My son sleeps soundly on the floor in front of the numbing machine, that has obviously done it's job, and Disney danced my poor unsuspecting child right off to dreamland. I take this opportunity to gorge myself with as many White Castle hamburgers that I can pull out of the freezer at one time, and wash them down with the IBC cream soda staple...
This shit's been going on since I was a teenage drunk in New Jersey (way before the word alcoholism was invented). We would pick the least hammered person, pack into their car, and sit in the parking lot of White Castle on rt.17, with a giant white bag filled with these proccessed little heart attacks, and see who could eat the most sliders in one bumper sitting. I'm pretty sure that John Roth still holds the record to this day... that dude ate like 39 of those things in one shot.
6 sliders, 1 cream soda, and 50 push ups... that should make me feel better. I feel that the apple I had yesterday, will balance out this unhealthy lunch. I might walk on my hands around the baby while he's still sleeping for a little while as well... really shake it up.

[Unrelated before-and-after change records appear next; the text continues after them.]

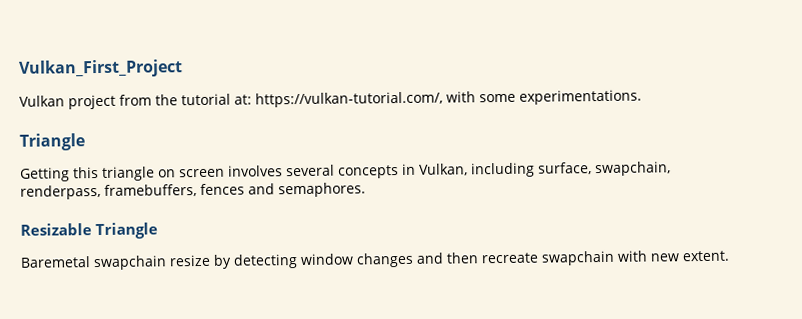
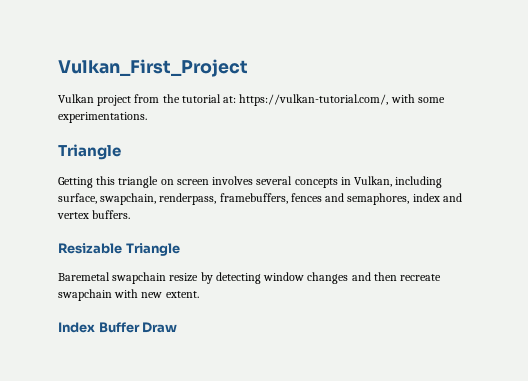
[278,182,366,198] semaphores. -> [347,193,462,205] [57,210,131,219] semaphores, index and vertex buffers.
(730, 256) none -> [58,322,178,333] // Index Buffer Draw

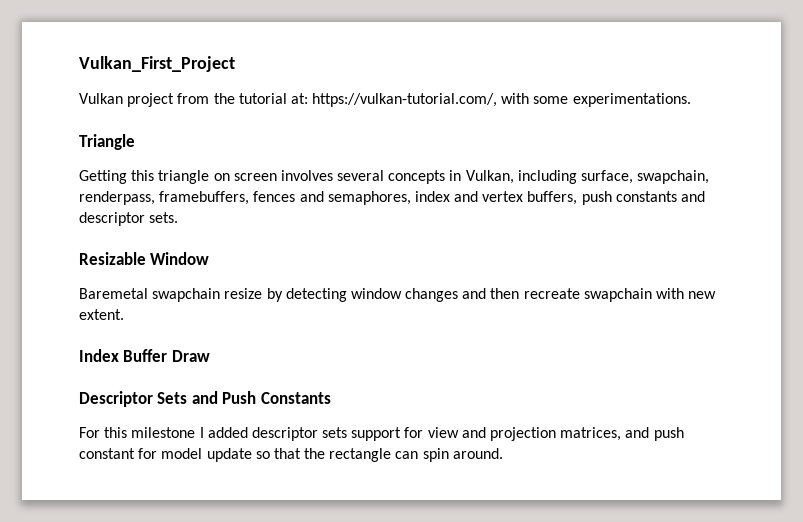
[92,210,131,219] buffers. -> [527,191,706,205] [79,212,179,226] buffers, push constants and descriptor sets.
[125,243,180,256] Triangle -> [150,252,210,265] Window
(178, 327) none -> [79,391,331,407] [79,427,684,441] [79,448,503,462] // Descriptor Sets and Push Constants // For this milestone I added descriptor sets support for view and projection matrices, and push constant for model update so that the rectangle can spin around.

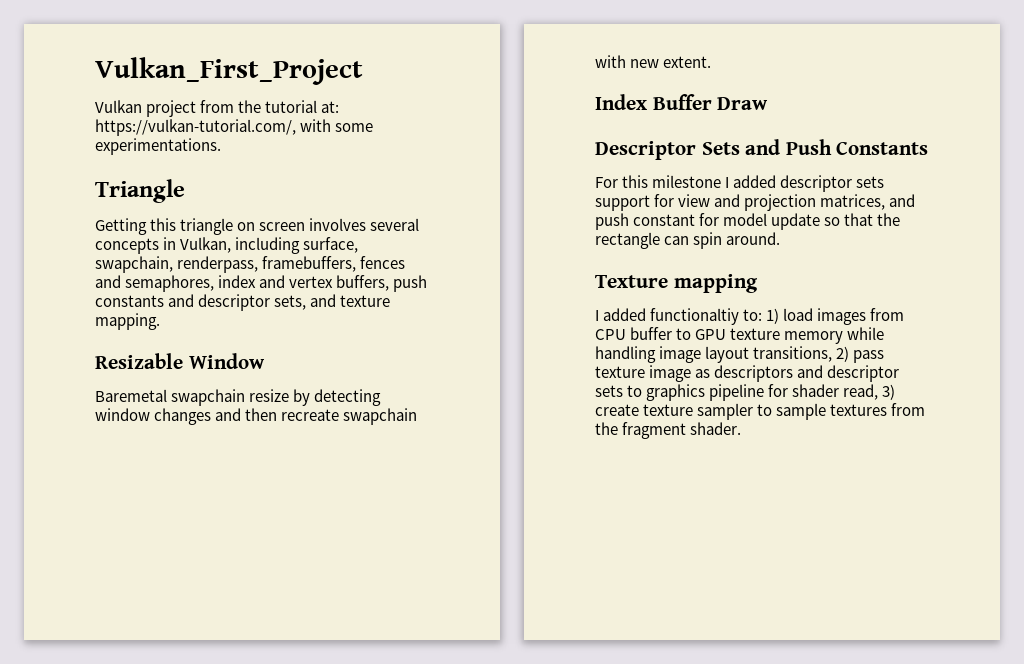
[149,212,179,223] sets. -> [274,294,391,310] [95,313,160,330] sets, and texture mapping.
(503, 453) none -> [595,274,758,293] [595,308,905,325] [595,327,885,344] [595,346,885,363] [595,365,900,382] [595,384,896,401] [595,403,926,420] [595,422,742,439] // Texture mapping // I added functionaltiy to: 1) load images from CPU buffer to GPU texture memory while handling image layout transitions, 2) pass texture image as descriptors and descriptor sets to graphics pipeline for shader read, 3) create texture sampler to sample textures from the fragment shader.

My shift was over, they let me cash my whopping $120 check in the store. I stood oustide holding my dirty white apron, waiting for my friend to pick me up. The store was at the bottom of the hill off the main blvd. that we used to cruise down every night when we were teenagers, looking for the heathenous hair sprayed whores that never became cheerleaders, sucking down wine coolers, snapping their gum, and blaring Poison out of their t-topped Iroc- z's...
I had been strung out for so long, that sex with a girl sounded like a nice change of pace... it had been about 2 years since I was even interested in trying to get my dick hard.
I was smelling the deli meat on my fingers while the sun set over the hill, realizing I should go back inside and wash my hands because I stunk like a genoa salami, when all of the sudden, I heard tires screeching over distorted guitars and triggered drums... the pace of my heart was raised about 4 measures, as Mike's blue pathfinder tilted it's way into the parking lot, racing towards me like he was going to barrel me into the white brick wall I was smoking against. He barely stopped the car as I flicked my cigarette into the dusk, and jumped in the passenger seat. We hugged it out, turned up the music, and headed back to his house to prime up for the evenings events. A slight wave of relief had come over me, these were the people I felt safe with, they knew me... I didn't have to pretend to be anyone else, I could just be my idiot self, and they were fine with it.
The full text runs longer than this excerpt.